*Problem to solve*.
What lines of the data below hold the string "bashrc"? Copy each one.
(Data excerpts)
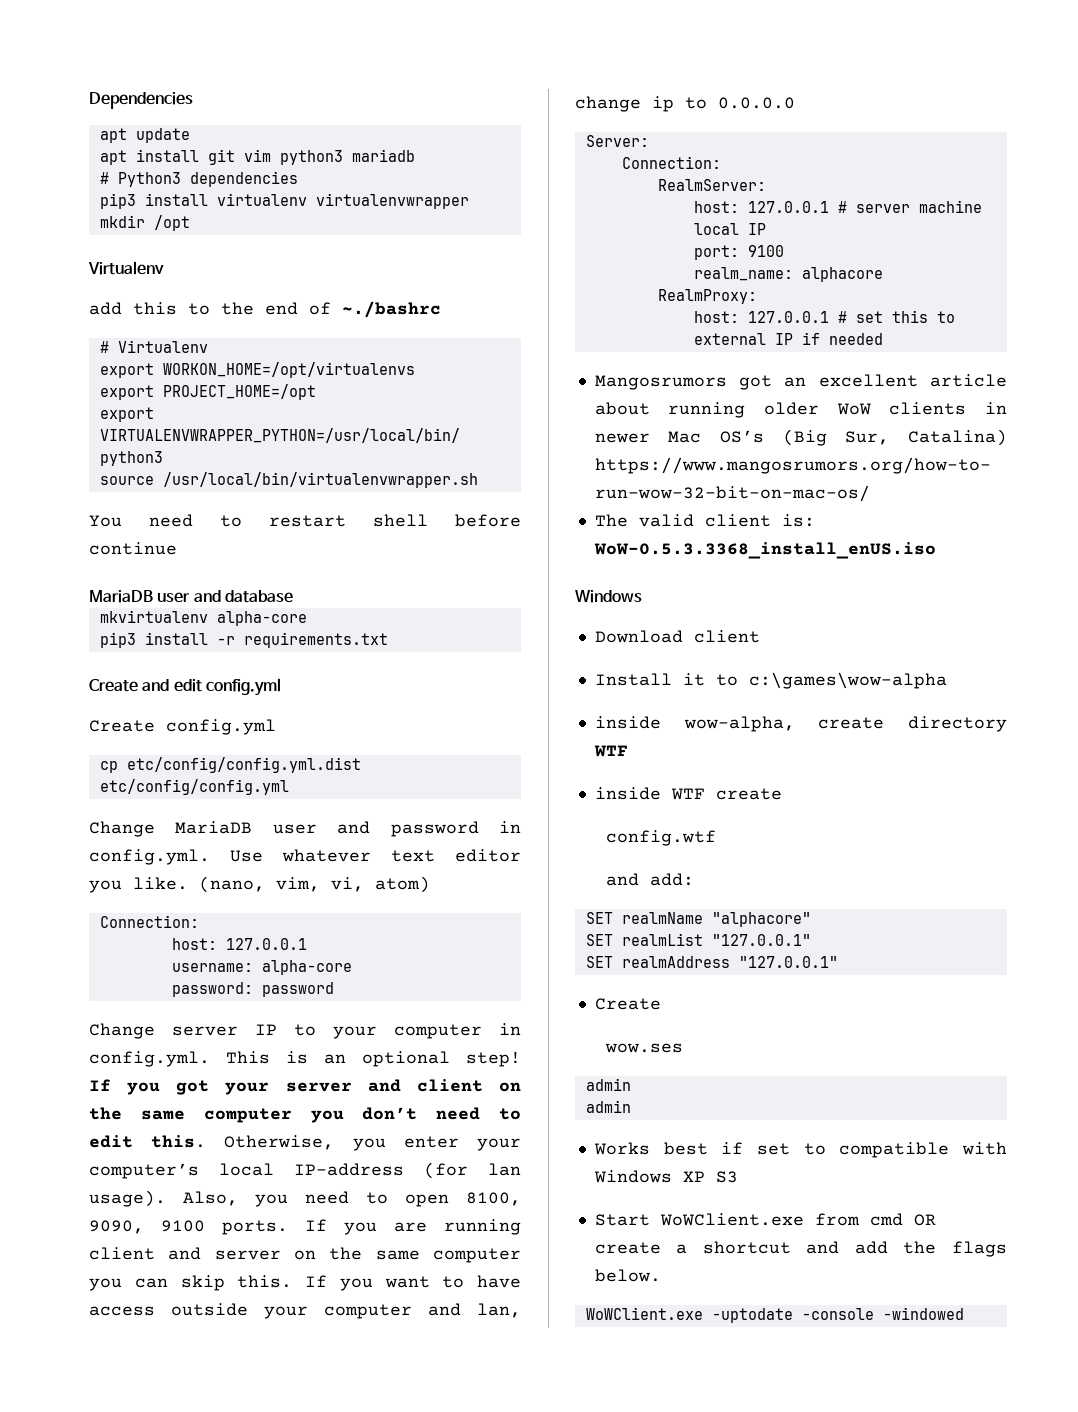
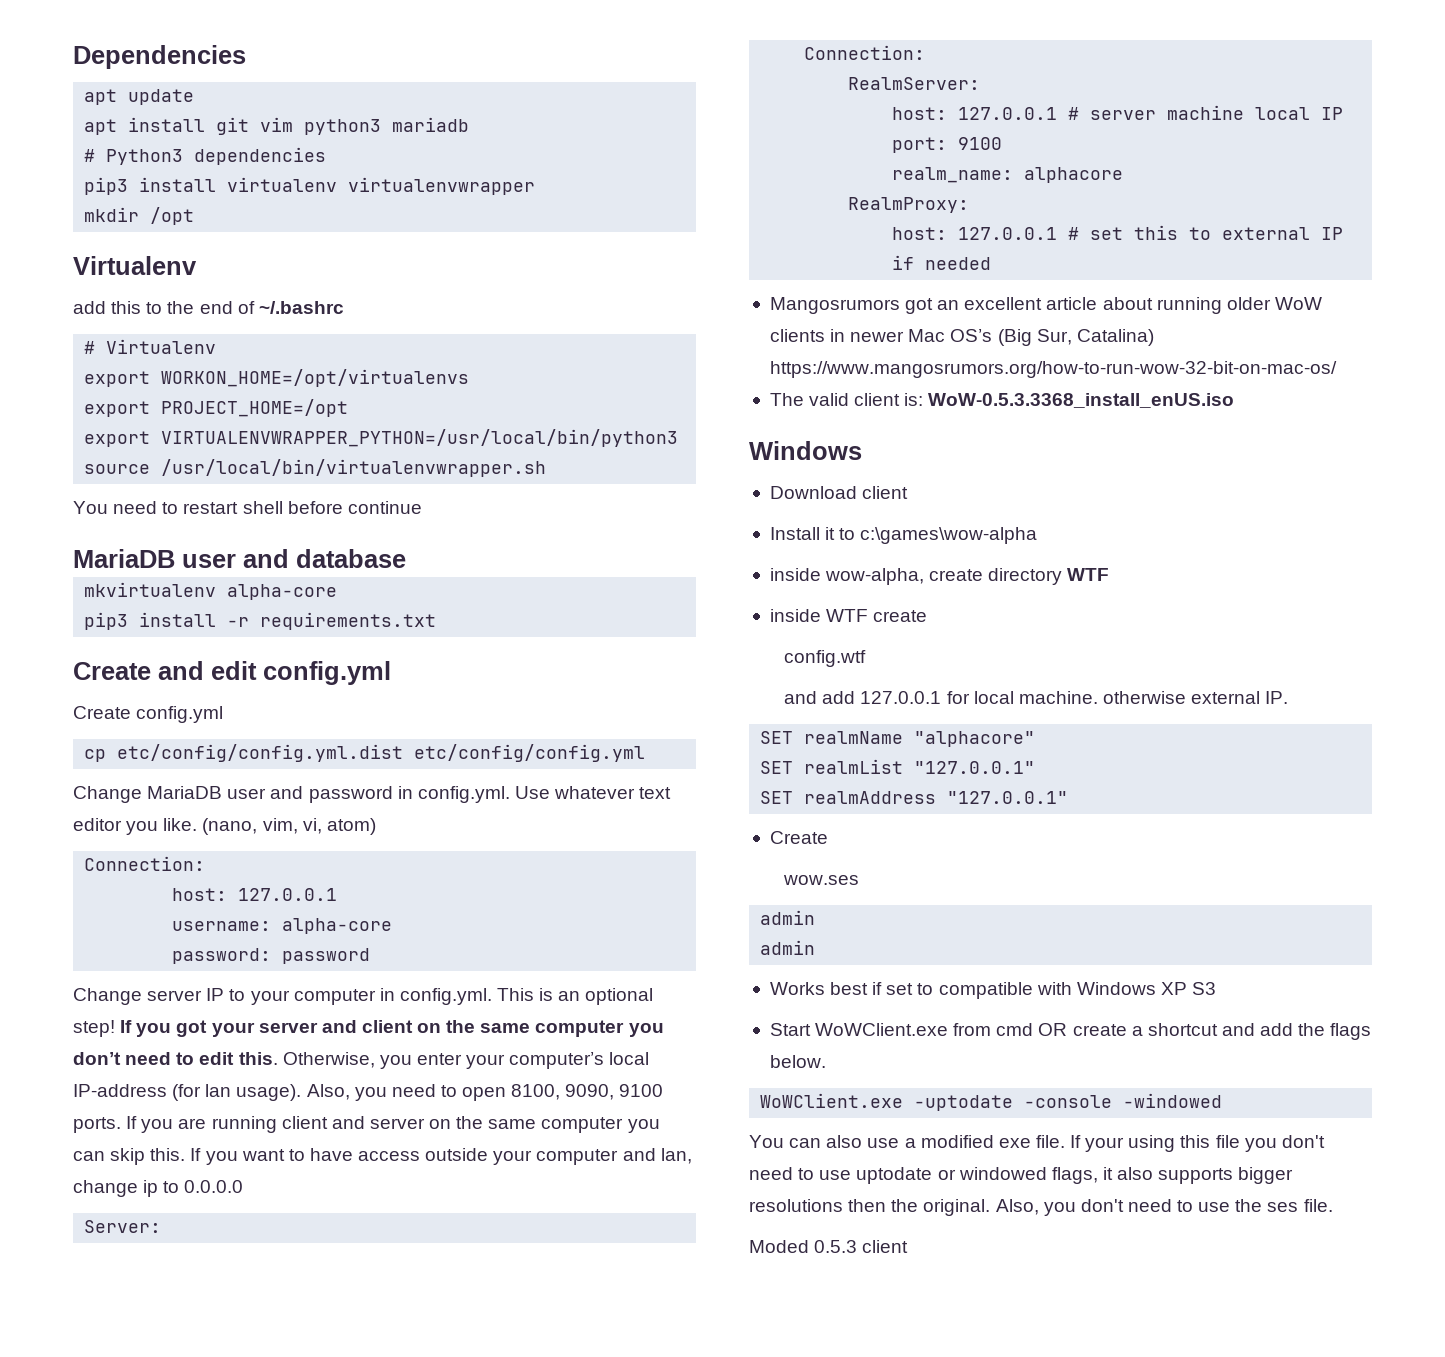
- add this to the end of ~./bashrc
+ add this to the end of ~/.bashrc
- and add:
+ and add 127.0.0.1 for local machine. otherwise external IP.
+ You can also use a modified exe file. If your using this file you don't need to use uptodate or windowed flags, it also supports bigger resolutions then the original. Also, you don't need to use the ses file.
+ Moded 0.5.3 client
(End Data excerpts)
*Solution to this exercise*.
- add this to the end of ~./bashrc
+ add this to the end of ~/.bashrc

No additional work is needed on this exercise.